Online activism of any kind is relatively new to Cuba, which only began permitting mobile internet this year. Until recently, open discussion of domestic abuse also has been rare in a communist society where the government portrays itself as able to take care of every social problem and where there are only a handful of non-governmental women's rights groups.
The government last year organized a publicity campaign to raise consciousness of domestic violence, with posters and announcements in official media under the slogans "You Are More" and "Evolve," though that appeared to focus more on physical than sexual abuse.
Some 500 Cuban artists and intellectuals have signed an open letter of support for Alfonso that condemns violence against women on a Facebook page titled, "I Believe You."
Actress and producer Violeta Rodriguez, daughter of Cuban singer Silvio Rodriguez, wrote on her Facebook page last month that she had been abused by a "famous and powerful" Cuban man but had remained silent for years. The post was later deleted, without explanation.
Alfonso was lead singer for NG La Banda from 2003 to 2009, and was involved romantically with Cortes for much of that time. She said Cortes repeatedly hit her, raped her and verbally abused her, in private and in public, during their relationship and after it ended. She said the abuse finally stopped after she left the group in the middle of an Italian tour in 2009 and did not return to Cuba until 2014.
Alfonso's lawyer, Deyni Terry, said Cortes sent the singer a threatening text message after she went public with the accusations.

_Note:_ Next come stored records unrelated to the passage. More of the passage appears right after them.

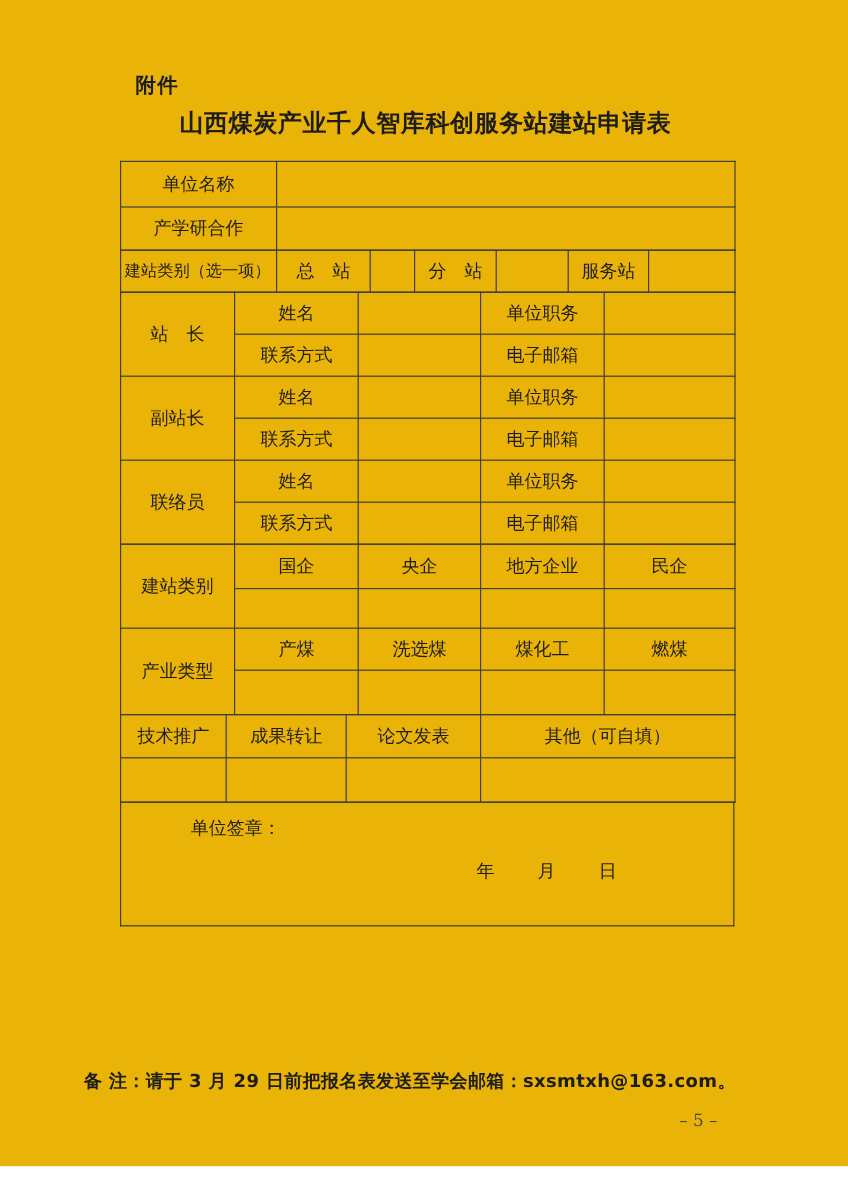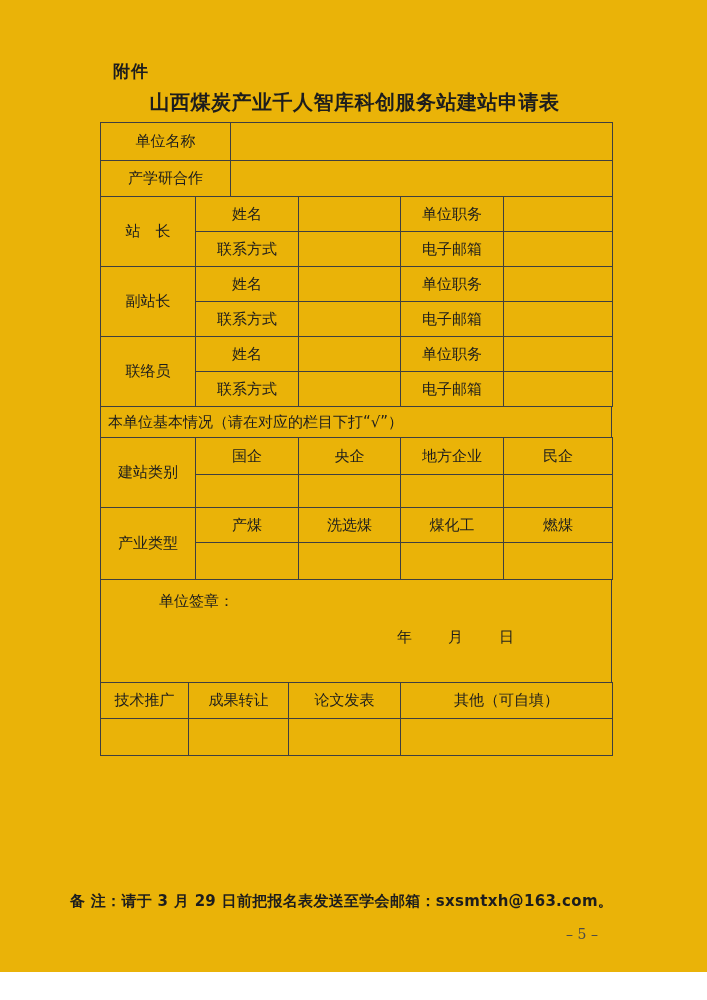"单位名称" .tables table:first-child { margin-top: 0 -> 12px }
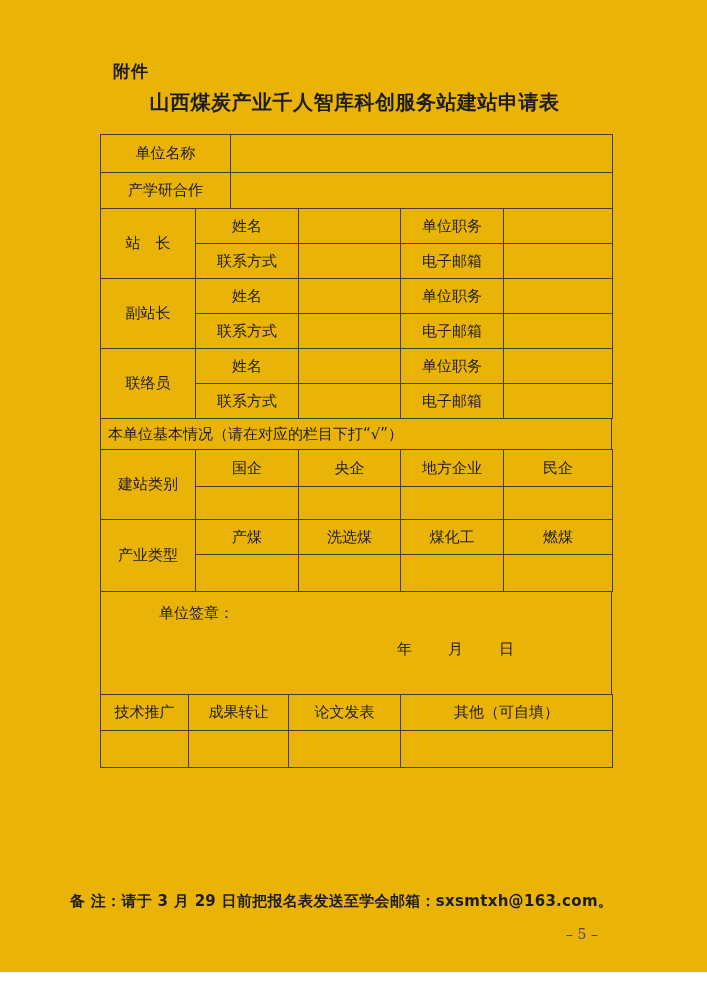"建站类别（选一项）" table { html: none -> <table> <colgroup> <col> <col> <col> <col> <col> <col> <col> </colgroup> <tbody> <tr> <td>建站类别（选一项）</td> <td>总 站</td> <td></td> <td>分 站</td> <td></td> <td>服务站</td> <td></td> </tr> </tbody> </table> }
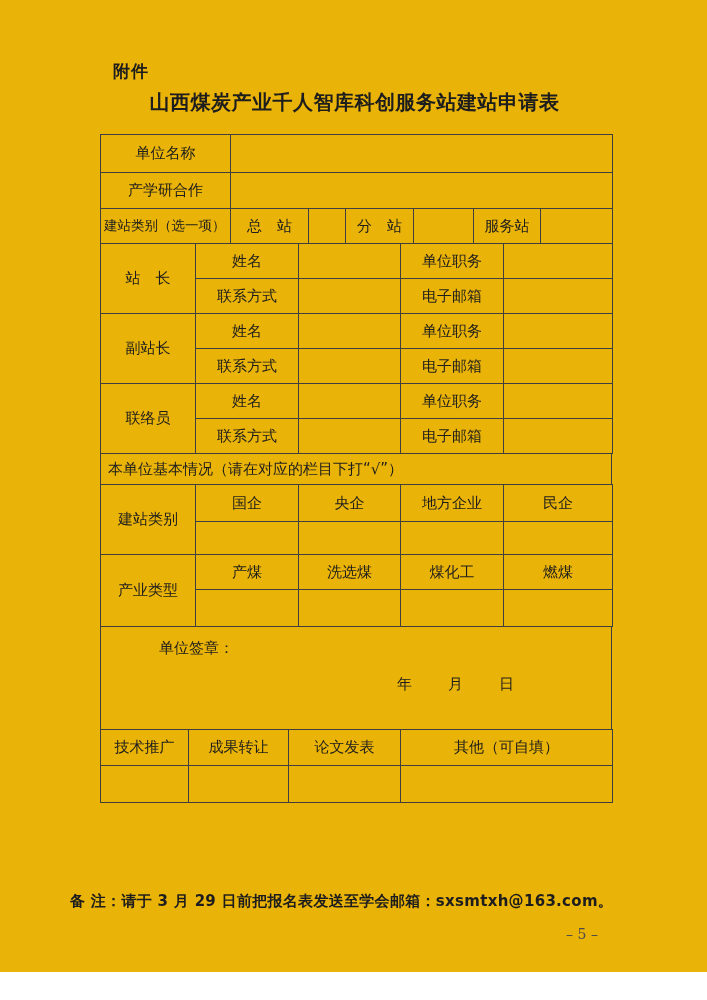"本单位基本情况（请在对应的栏目下打“√”）" table { html: <table> <tbody> <tr> <td>本单位基本情况（请在对应的栏目下打“√”）</td> </tr> </tbody> </table> -> none }
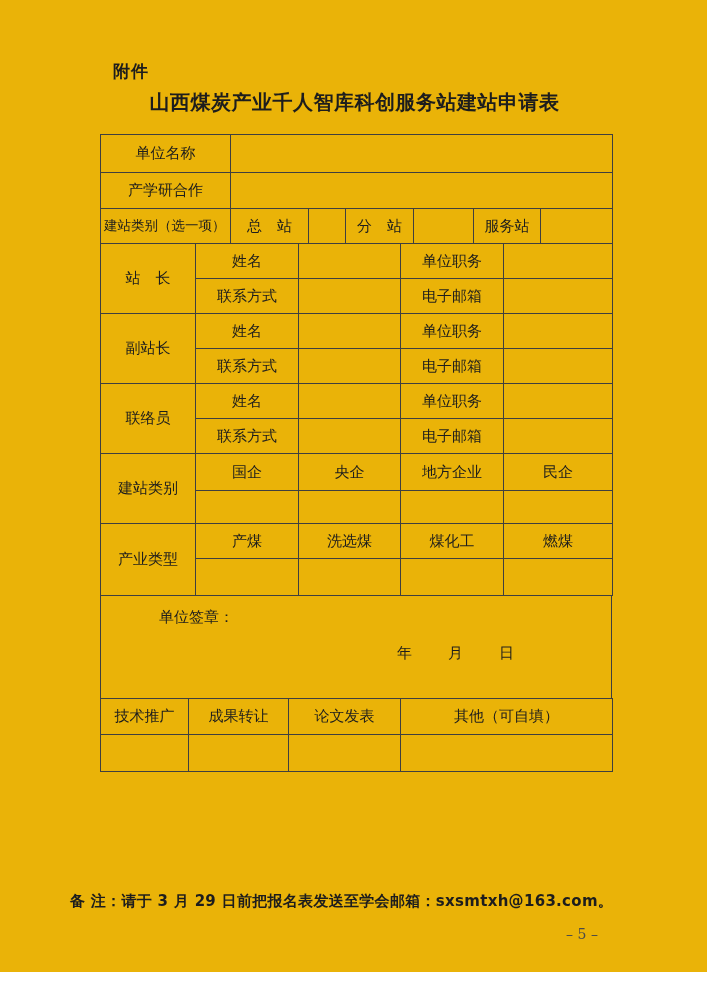"单位签章：" table { order: before "技术推广" -> after "技术推广" }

Alfonso reported the threat to police, Terry said, adding that she and her client were investigating whether they can bring charges of abuse and sexual assault against Cortes so many years after the alleged crimes took place.
"Many victims wait years to say what happened and that complicates judicial action, especially in Cuba where many laws are outdated," the lawyer said.
Cuban authorities did not immediately respond to a request for comment on the case.
Terry said the online reaction to Alfonso's accusations appeared to be a sign of changing attitudes on the island.
"People are being more daring, speaking out, talking about taboo topics," she said. "They're taking risks and have more freedom to speak out."
A national poll conducted in 2016 and published this year showed that some 27% of 10,698 women who responded to a questionnaire reported being mistreated or abused by a man over the past 12 months but less than 4% sought help.
The availability of the internet in Cuba has allowed activists for various causes -- from animal rights to LGBTQ freedoms -- to better organize and advocate over the last seven months. The same may now be happening for women's rights, observers said.
"The internet allows us to have a greater diversity of debates and struggles and bring many problems to light," said Francisco Rodriguez, a gay-rights advocate and blogger.